APTi Ethical Standards for All Users of Psychological Type

2. When you are seeking an introductory psychological type experience for yourself, for acquaintances, or for professional clients, obtain or provide an interactive experience conducted by a trained professional. Obtaining a report from the Internet is not enough. Ethical use of psychological type, and of related type assessments and appraisal methods, requires that people be able to evaluate the accuracy of assessment results and come to their own conclusion about which type pattern fits them best (their “BestFit Type”). The effectiveness of every type application depends on people having verified their Best-Fit Type.

The fundamental goal of every type identification or assessment process must be to help individuals determine their own Best-Fit Type pattern. No questionnaire and no expert is accurate enough to substitute for a person’s own knowledge of how they experience life. Few of us find that descriptions of our Whole Type (4- letter type) fit us like a glove, so each of us must come to a nuanced understanding of how our mind functions, and how our behavior reflects what comes naturally to us and what doesn’t. Ethically minded trained professionals guiding the process will aim to reach this sort of understanding.

To illustrate the harms of failing to verify type results, here is a typical scenario:

An organizational decision maker elects to hold a type-based team-building program for a work group. Employees are directed to a particular website to take a questionnaire that will tell them their type. At the end of the questionnaire, the website informs the employee of their four-letter type result, providing a paragraph or two of description. The decision maker’s administrative assistant collects the individual type results and forwards them to the consultant conducting the workshop. (This procedure contributes to the misidentification of type - see Standard #9 concerning the ethical requirement that taking a type instrument be voluntary and the results confidential.) The consultant is told, “Everyone knows their type,” and plans the program on the assumption that these types, and the group type distribution, are a good representation of the makeup of the team.

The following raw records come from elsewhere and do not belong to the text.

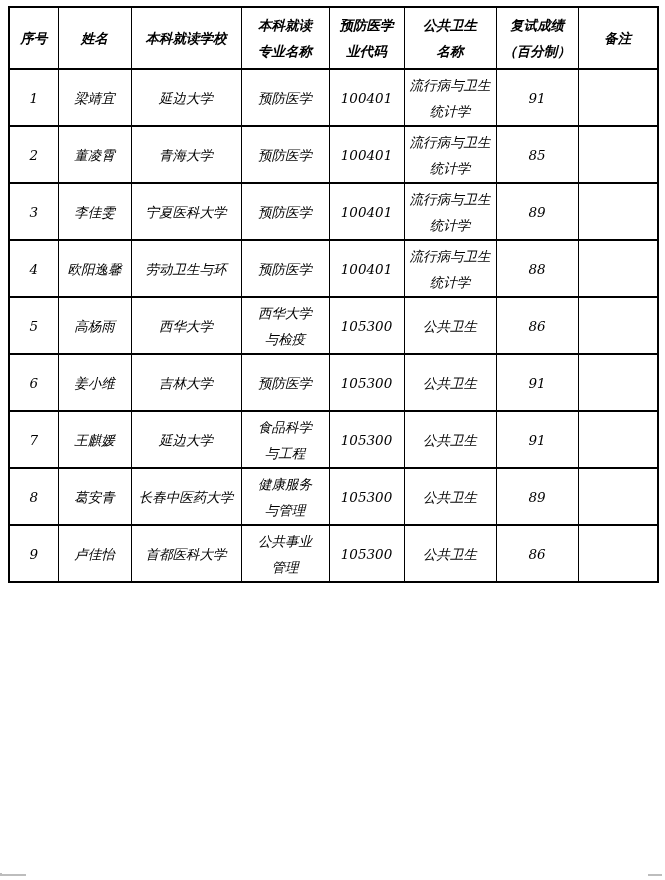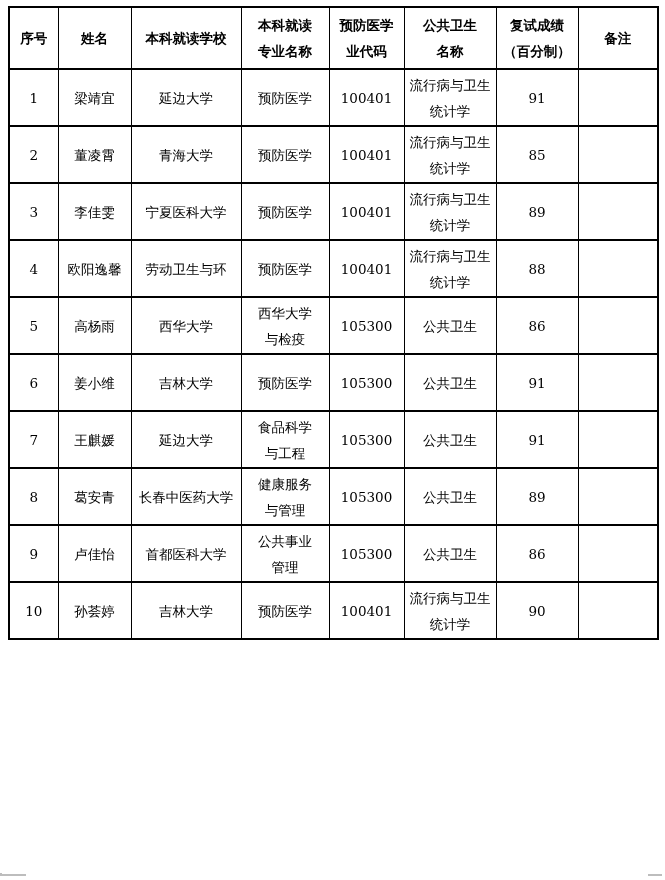--- a/index.html
+++ b/index.html
@@ -18,6 +18,7 @@
     left: 0; top: 0;
     width: 665px; height: 880px;
     background: #ffffff;
+    font-style: italic;
   }
   table.admission {
     position: absolute;

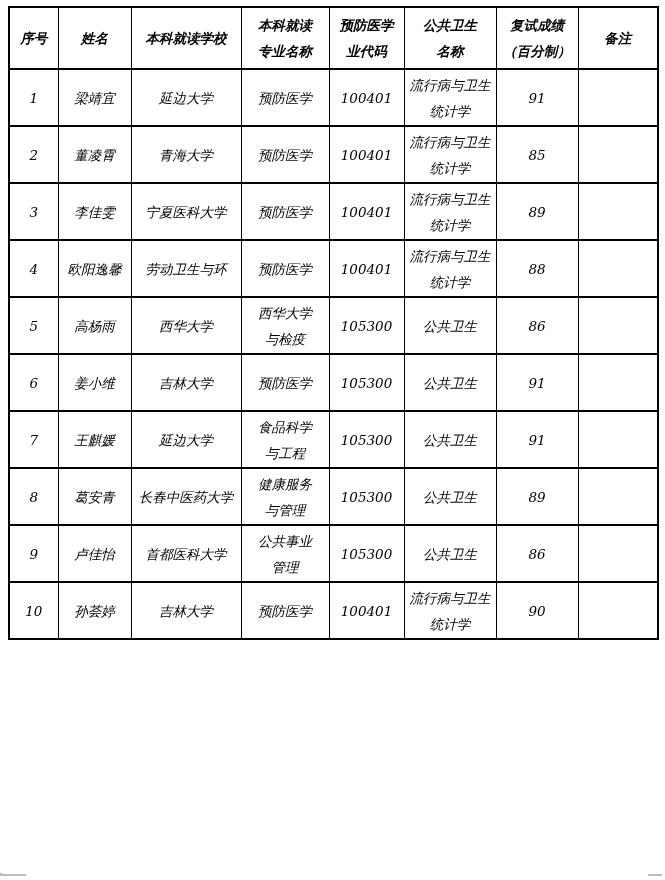--- a/index.html
+++ b/index.html
@@ -208,17 +208,6 @@
         <td>86</td>
         <td></td>
       </tr>
-      <tr>
-        <td>10</td>
-        <td>孙荟婷</td>
-        <td>吉林大学</td>
-        <td>预防医学</td>
-        <td>100401</td>
-        <td>流行病与卫生
-统计学</td>
-        <td>90</td>
-        <td></td>
-      </tr>
     </tbody>
   </table>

In fact, some proportion of the group will have been misidentified. As a result, they will not respond to exercises and interventions in the ways that are typical of their assumed types. The consequences of this are non-trivial.

Implications for organizations and consultants using type:

• Exercises and interventions will be less effective than the consultant expected, and may fail entirely.

• Mistyped participants will find that program content is inconsistent with their own view of themselves and others. As a result, they may decide that the type framework is not helpful, and that using it is a waste of time. Negative views of the training will likely extend to the consultant who provided it, and perhaps to the decision maker who contracted for it.

• Repeated such experiences across an organization can lead to significant numbers of employees discounting the type framework entirely and resisting its use.

Further implications for program participants:

• When the identified type pattern is not a person’s Best-Fit, there is a chance that they may give credence to the authority of the expert or the instrument, and assume they should try to behave more like the identified type. They will then live a falsified type, and when that causes discomfort they may assume there is something wrong with them.

• Even when the identified type matches the Best-Fit Type, if the person has not verified it for themselves, they will not know that they are the final authority. They will likely have a simplistic view of what psychological type is about, and may miss out on the exploratory journey of increasing self-understanding that type can stimulate.